Your assignment:
Copy out every line from the records that includes "serial".

[Web document revisions]
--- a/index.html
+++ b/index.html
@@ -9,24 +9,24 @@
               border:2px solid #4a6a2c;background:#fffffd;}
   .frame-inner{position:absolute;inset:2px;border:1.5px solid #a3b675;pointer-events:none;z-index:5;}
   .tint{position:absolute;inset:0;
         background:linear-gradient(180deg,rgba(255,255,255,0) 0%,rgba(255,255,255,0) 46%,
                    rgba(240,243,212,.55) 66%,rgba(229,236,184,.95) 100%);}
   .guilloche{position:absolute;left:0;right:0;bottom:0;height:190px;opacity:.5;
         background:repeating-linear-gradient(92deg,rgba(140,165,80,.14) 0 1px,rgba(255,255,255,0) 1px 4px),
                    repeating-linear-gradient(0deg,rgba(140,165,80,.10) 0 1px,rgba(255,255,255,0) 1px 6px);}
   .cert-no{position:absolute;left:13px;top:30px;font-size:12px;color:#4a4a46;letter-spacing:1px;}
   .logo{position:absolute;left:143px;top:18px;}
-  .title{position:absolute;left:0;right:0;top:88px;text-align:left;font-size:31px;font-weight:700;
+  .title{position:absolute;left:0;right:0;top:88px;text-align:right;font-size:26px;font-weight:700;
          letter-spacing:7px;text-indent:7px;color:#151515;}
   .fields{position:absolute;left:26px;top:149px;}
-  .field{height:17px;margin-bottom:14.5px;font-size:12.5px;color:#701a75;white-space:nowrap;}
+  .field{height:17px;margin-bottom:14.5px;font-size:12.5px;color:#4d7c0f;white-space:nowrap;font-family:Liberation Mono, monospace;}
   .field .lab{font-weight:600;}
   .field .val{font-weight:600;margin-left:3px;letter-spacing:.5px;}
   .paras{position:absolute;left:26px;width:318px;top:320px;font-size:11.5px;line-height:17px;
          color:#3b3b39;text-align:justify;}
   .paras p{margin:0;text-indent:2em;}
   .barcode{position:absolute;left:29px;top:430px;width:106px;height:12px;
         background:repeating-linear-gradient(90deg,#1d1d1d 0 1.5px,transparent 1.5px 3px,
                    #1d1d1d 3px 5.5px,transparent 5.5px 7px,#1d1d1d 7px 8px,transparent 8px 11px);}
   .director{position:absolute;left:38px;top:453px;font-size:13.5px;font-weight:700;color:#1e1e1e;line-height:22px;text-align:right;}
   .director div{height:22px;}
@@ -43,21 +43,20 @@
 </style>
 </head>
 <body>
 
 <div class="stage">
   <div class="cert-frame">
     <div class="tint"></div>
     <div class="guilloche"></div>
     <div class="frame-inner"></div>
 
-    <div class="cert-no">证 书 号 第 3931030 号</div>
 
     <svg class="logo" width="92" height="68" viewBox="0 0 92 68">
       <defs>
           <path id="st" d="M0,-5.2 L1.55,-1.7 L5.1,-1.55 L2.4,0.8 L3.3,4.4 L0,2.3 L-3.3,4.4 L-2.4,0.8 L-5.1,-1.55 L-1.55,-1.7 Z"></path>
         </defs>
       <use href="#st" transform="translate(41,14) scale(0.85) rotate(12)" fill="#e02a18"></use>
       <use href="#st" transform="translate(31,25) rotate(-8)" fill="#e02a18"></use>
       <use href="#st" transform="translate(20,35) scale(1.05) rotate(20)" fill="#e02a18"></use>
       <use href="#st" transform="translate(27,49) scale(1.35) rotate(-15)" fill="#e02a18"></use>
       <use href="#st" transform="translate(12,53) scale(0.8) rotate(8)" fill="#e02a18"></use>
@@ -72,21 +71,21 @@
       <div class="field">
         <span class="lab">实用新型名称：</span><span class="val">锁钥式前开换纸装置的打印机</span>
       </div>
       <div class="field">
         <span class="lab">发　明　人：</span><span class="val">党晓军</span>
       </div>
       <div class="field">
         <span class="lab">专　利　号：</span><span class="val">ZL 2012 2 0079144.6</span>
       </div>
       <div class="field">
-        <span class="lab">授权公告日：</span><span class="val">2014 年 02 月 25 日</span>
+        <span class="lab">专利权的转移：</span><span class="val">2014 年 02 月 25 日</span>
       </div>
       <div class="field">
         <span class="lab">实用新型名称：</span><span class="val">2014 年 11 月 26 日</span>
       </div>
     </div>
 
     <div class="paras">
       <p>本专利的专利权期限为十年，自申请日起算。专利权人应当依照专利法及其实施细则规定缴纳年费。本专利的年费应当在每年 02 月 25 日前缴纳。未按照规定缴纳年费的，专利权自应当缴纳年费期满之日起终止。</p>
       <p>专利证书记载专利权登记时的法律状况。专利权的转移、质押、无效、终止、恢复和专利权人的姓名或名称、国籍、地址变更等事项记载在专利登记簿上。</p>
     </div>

--

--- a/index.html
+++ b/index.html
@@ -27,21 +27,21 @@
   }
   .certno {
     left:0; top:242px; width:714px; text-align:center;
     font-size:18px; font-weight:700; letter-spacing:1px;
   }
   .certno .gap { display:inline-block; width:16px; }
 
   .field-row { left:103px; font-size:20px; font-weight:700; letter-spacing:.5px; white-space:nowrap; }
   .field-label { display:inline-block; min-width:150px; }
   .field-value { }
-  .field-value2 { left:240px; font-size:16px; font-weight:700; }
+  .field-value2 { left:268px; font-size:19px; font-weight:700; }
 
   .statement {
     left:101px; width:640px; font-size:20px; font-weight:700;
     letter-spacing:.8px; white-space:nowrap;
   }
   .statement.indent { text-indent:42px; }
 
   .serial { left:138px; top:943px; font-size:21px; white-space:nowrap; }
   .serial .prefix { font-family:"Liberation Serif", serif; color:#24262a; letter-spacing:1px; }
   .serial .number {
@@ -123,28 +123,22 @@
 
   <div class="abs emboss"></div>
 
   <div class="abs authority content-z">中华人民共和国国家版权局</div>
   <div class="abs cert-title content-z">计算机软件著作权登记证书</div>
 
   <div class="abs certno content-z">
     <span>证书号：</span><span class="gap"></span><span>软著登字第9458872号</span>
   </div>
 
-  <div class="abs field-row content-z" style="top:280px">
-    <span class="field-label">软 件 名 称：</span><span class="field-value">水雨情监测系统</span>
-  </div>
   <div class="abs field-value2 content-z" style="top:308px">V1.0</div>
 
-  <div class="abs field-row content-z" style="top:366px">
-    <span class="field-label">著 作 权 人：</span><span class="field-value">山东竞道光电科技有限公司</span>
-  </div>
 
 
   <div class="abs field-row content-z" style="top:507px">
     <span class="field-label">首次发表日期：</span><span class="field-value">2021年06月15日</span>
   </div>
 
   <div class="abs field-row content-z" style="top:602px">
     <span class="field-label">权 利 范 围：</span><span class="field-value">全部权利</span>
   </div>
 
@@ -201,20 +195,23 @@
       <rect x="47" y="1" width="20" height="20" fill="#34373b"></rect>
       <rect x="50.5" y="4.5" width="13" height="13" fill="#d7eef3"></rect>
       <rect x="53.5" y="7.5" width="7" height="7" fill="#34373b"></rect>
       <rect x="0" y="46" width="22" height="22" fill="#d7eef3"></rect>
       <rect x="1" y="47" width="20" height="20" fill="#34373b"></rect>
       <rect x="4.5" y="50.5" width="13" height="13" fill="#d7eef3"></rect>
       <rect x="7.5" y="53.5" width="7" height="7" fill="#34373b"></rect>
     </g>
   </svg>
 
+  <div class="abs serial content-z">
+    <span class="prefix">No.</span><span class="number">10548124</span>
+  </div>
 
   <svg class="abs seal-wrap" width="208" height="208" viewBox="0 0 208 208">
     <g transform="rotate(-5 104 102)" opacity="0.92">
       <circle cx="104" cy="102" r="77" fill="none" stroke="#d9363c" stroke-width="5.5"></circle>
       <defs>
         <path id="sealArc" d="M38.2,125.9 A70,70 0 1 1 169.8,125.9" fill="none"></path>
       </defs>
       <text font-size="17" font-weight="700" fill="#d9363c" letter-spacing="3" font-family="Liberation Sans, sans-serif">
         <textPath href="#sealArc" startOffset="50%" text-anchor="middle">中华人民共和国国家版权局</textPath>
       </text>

Your response:
   .serial { left:138px; top:943px; font-size:21px; white-space:nowrap; }
   .serial .prefix { font-family:"Liberation Serif", serif; color:#24262a; letter-spacing:1px; }
   .serial .number {
+  <div class="abs serial content-z">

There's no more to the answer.